Yes, the G8 still matters
Yes, the G8 still matters
This year the G8 can begin the end of world hunger
by Ben Phillips
Oxfam Campaigns Director
In the nineteenth century, many families fled to Canada from the Irish Famine, and many of those who couldn't make it ended up in mass graves like one in Ardess, Fermanagh, whose stone tribute reads simply "Within this Famine Pit lieth the unknown dead."
The grave is close to the venue of this year's G8 summit in Loch Erne, Northern Ireland, where Prime Minister Stephen Harper and other world leaders will have the chance to ensure that we begin the end of global hunger.
It is fashionable to say that the G8 is irrelevant. It is also incorrect.
When the G8 leaders decide to act, the impact is felt across the world. The decision made by the G8 in Muskoka, Canada, in 2010, to invest in global health has already saved and changed lives and will prevent over five years the deaths of 1.3 million young children. Earlier G8 meetings have launched commitments to universal AIDS treatment and the cancelling of unfair and unpayable debts. This year's G8 meeting in June, hosted by UK Prime Minister David Cameron, provides an opportunity for world leaders to begin the end of hunger.
Charities, celebrities, faith groups, students and community organisations have united in an exciting grassroots campaign that calls on the G8 to tackle not only the symptoms of hunger, but the causes. They highlight the paradox that we live in world where there is enough food for everyone, but not everyone has enough food.
The call is not principally for leaders to bring their cheque books, but for them to agree to rewrite the rule book. The campaign is called "IF", because we can ensure everyone has enough food if leaders act. The campaign challenges the G8 to act on the basis there would be “Enough Food For Everyone If” they:
- tackle the scandal of corporate tax evasion and avoidance that hurts ordinary people in Canada and also denies Africa key revenues needed to pay for child nutrition programs and for every child to finish school;
- ensure that private investment in agriculture really is, in the words of the Muskoka Declaration, "responsible and sustainable," by strengthening rules to prevent land grabs which force poor farmers off their land and into destitution;
- improve transparency in the actions of big business, including by mandatory country-by-country reporting on payments and profits, as one of the proven best ways to reduce harm is to tackle secrecy;
- focus efforts to reduce hunger on small-scale farmers, especially women, who are the best placed to improve household food security, and on small children who are the most at risk from malnutrition.

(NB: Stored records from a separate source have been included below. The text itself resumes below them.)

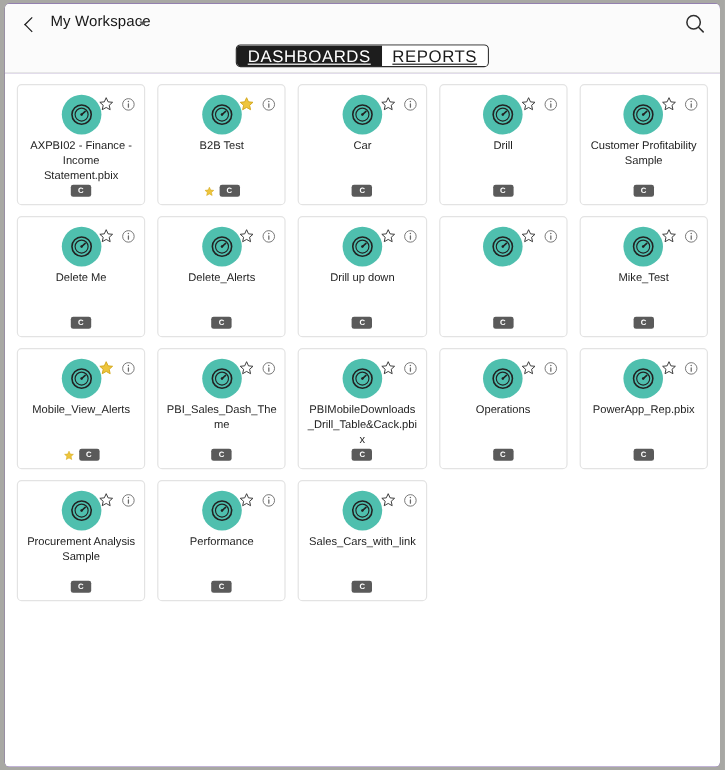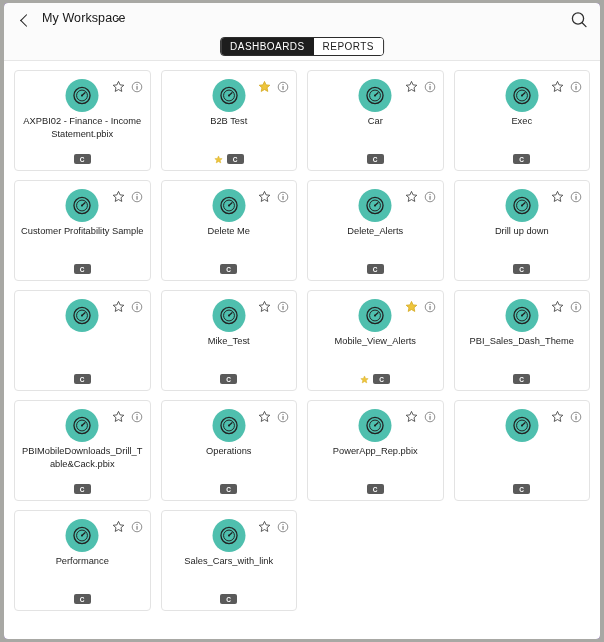"DASHBOARDS" .tab { font-size: 10px -> 14px; text-decoration: none -> underline }
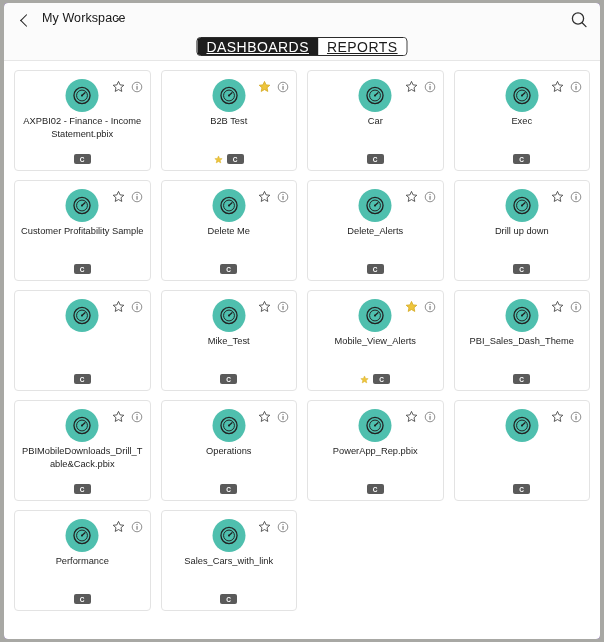"AXPBI02 - Finance - Income" .grid { grid-template-columns: repeat(4, 1fr) -> repeat(5, 1fr) }
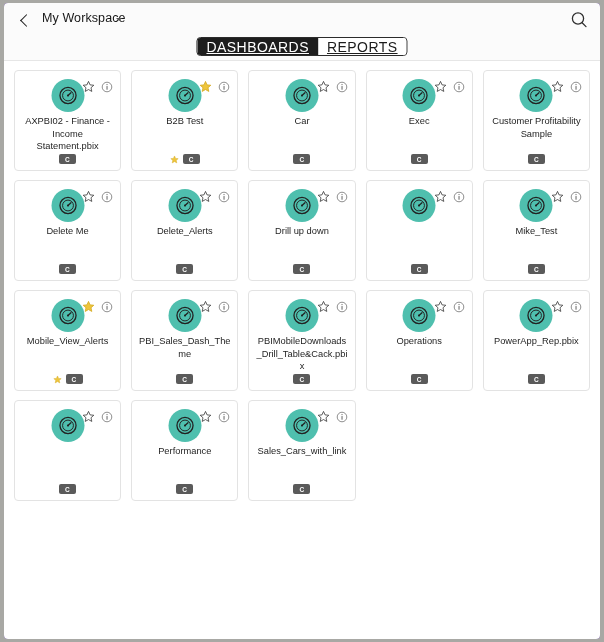"Exec" div.card-title { text: Exec -> Drill }
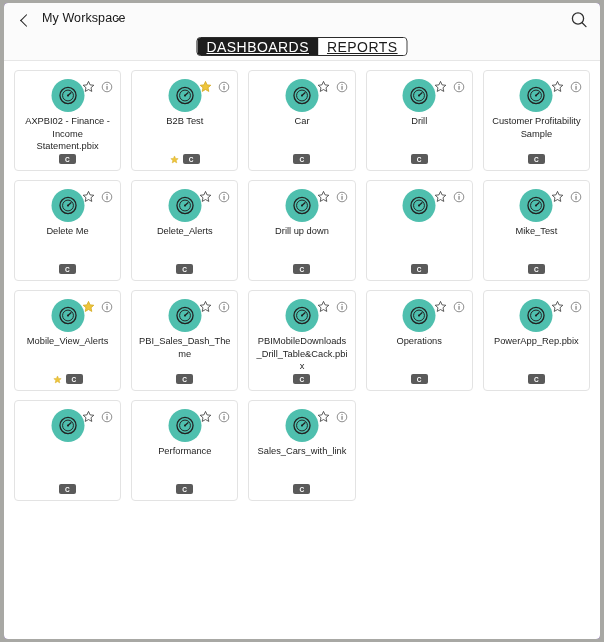"Procurement Analysis Sample" div.card-title { html: none -> <div>Procurement Analysis Sample</div> }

To give just one example of the difference that action could mean for people in poverty: Zambia, where I travelled to see Oxfam's programs last December, would have 46% more to spend on nutrition, agriculture, schools and health, if its efforts to prevent tax dodging by multinationals were supported by stronger global rules. And tightening the rules to stop tax dodging would help mitigate financial pressures in the West, too. We should not have to choose between closing health clinics in Africa and closing libraries in Britain or Canada – we can close tax loopholes instead.
I met with political leaders in Ottawa this week because Canada is a global leader in efforts to tackle world hunger, investing significant aid in agriculture and nutrition. International Cooperation Minister Julian Fantino's renewal of Canada's food aid commitment this month showed once again the government's concern.

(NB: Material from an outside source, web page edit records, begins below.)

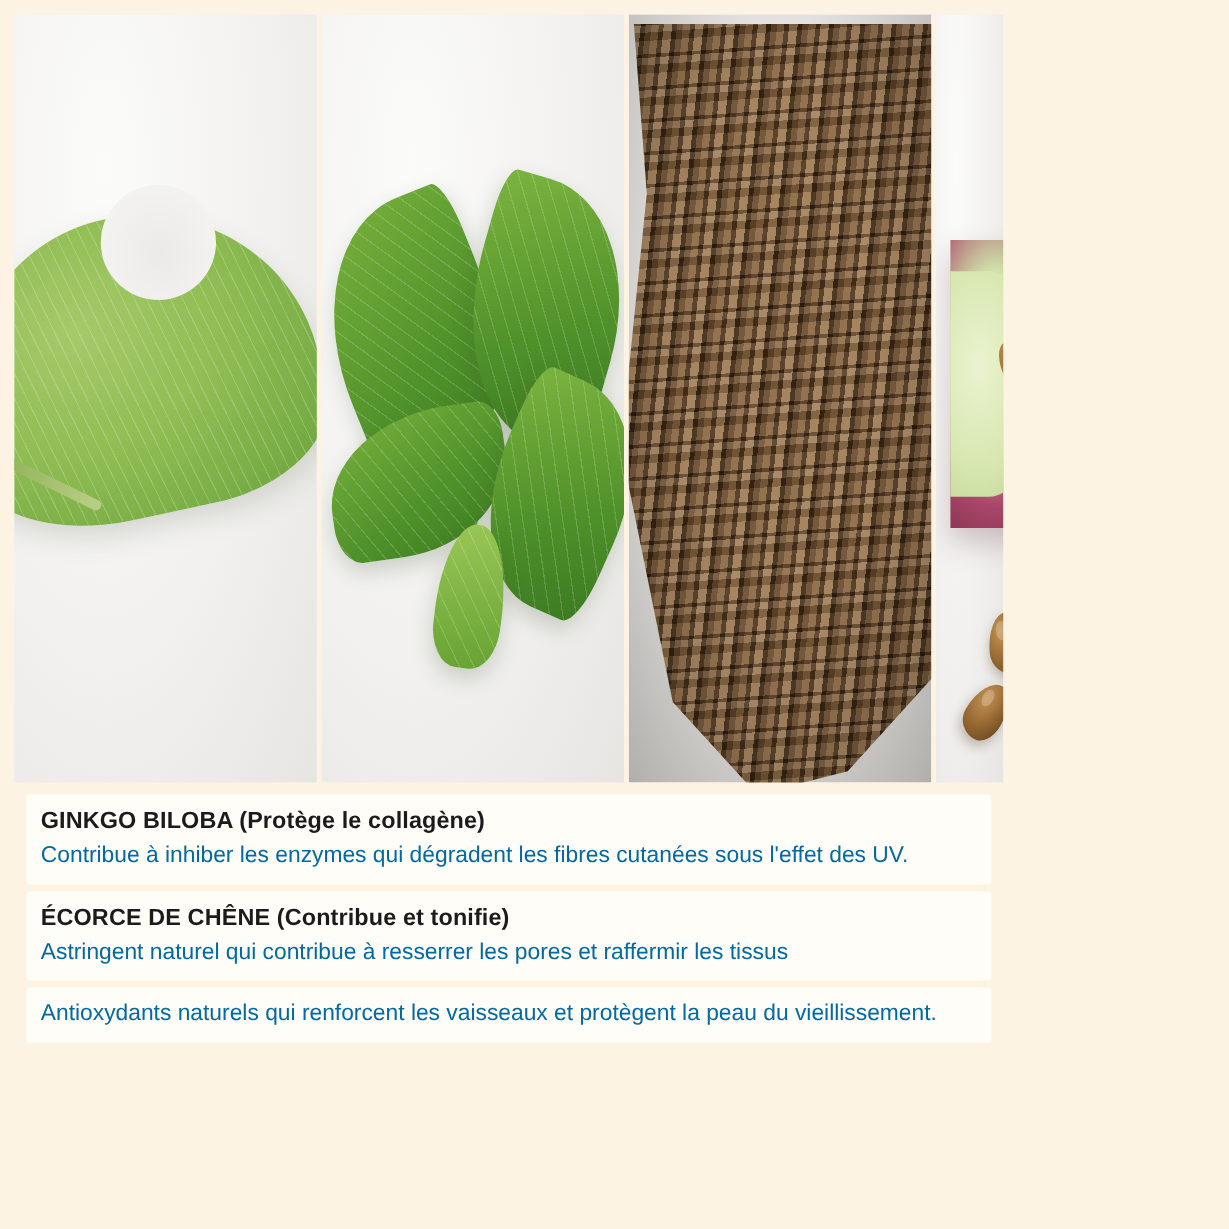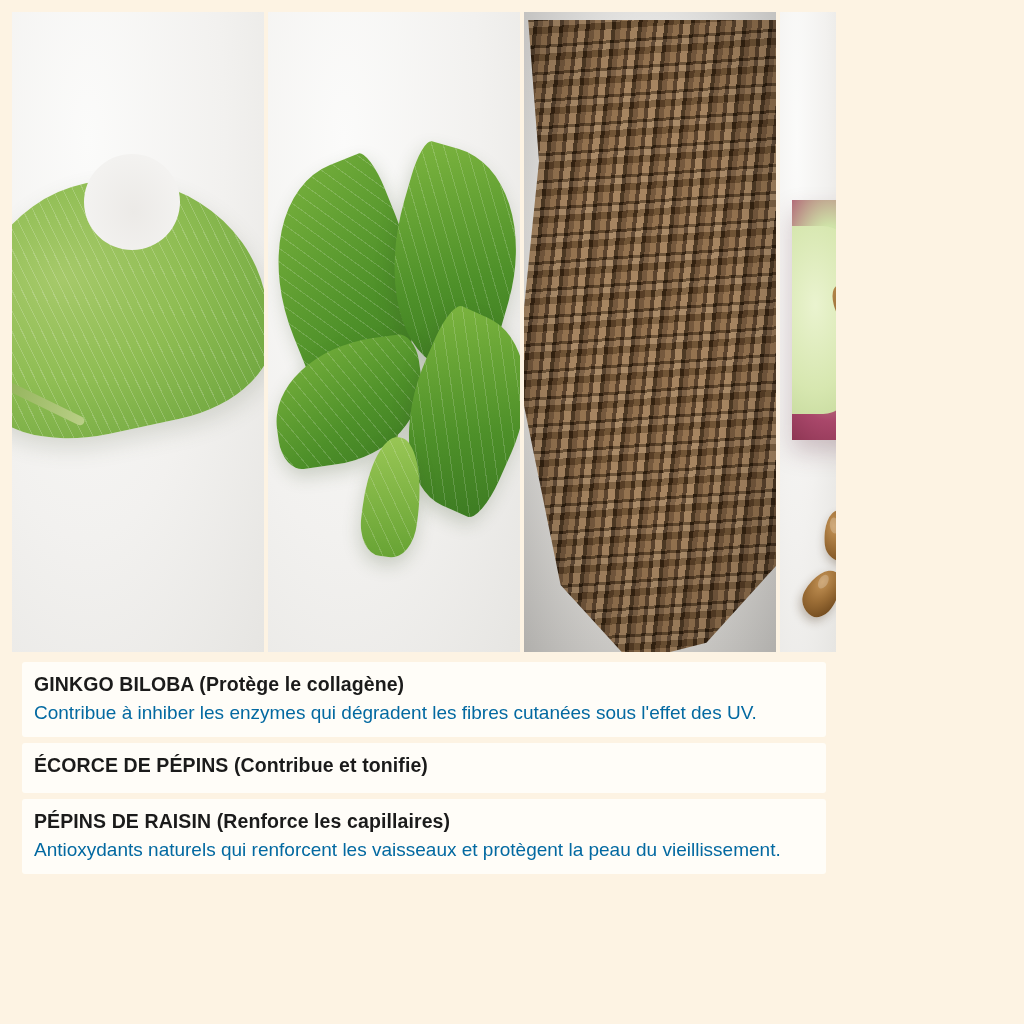"ÉCORCE DE PÉPINS" span { text: PÉPINS -> CHÊNE }
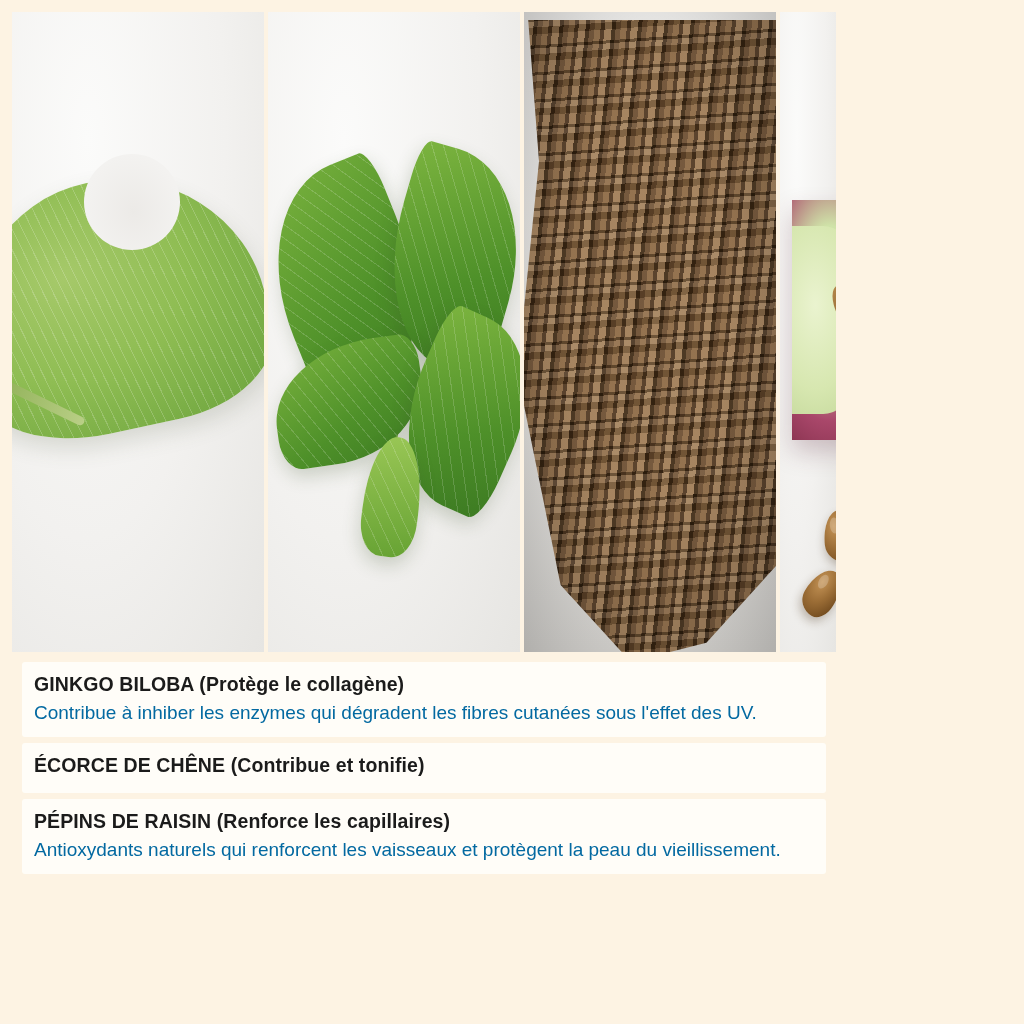"Astringent naturel qui contribue à" p.fact-desc { html: none -> <p>Astringent naturel qui contribue à resserrer les pores et raffermir les tissus</p> }
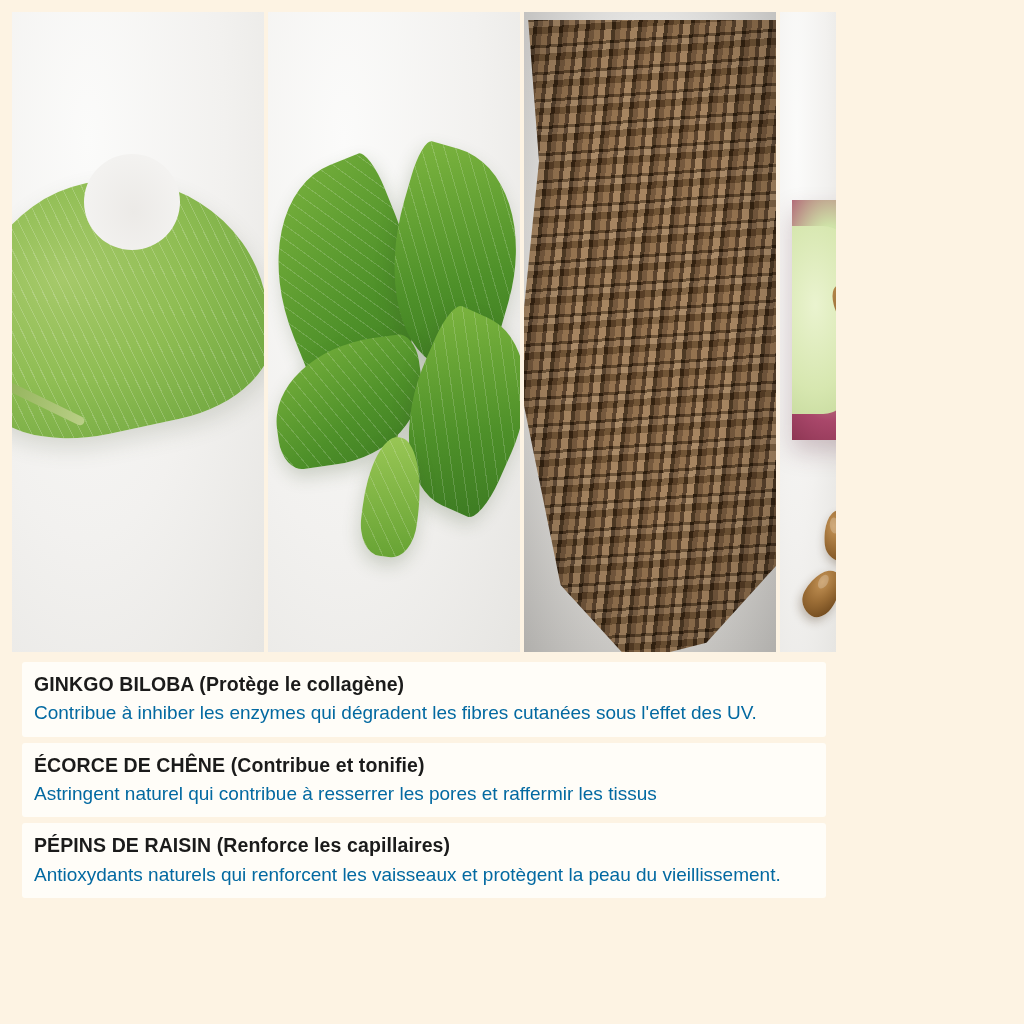"PÉPINS DE RAISIN (Renforce les" p.fact-title { html: <p><span>PÉPINS DE RAISIN</span> <span>(Renforce les capillaires)</span></p> -> none }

The G8 offers Canada an opportunity to take that concern a step further by using its leadership position to rally governments to action on the causes, not only symptoms, of the scourge of hunger.
Many Canadian families are descended from people who had to flee other lands to escape hunger.
They understand how vital it is that Canada embraces this opportunity to tackle the causes of hunger, to ensure that in a world with enough food for everyone, everyone has enough food.
Ben Phillips is Oxfam Campaigns Director. He began his development career as a teacher and ANC activist in South Africa in 1994, just after the end of Apartheid.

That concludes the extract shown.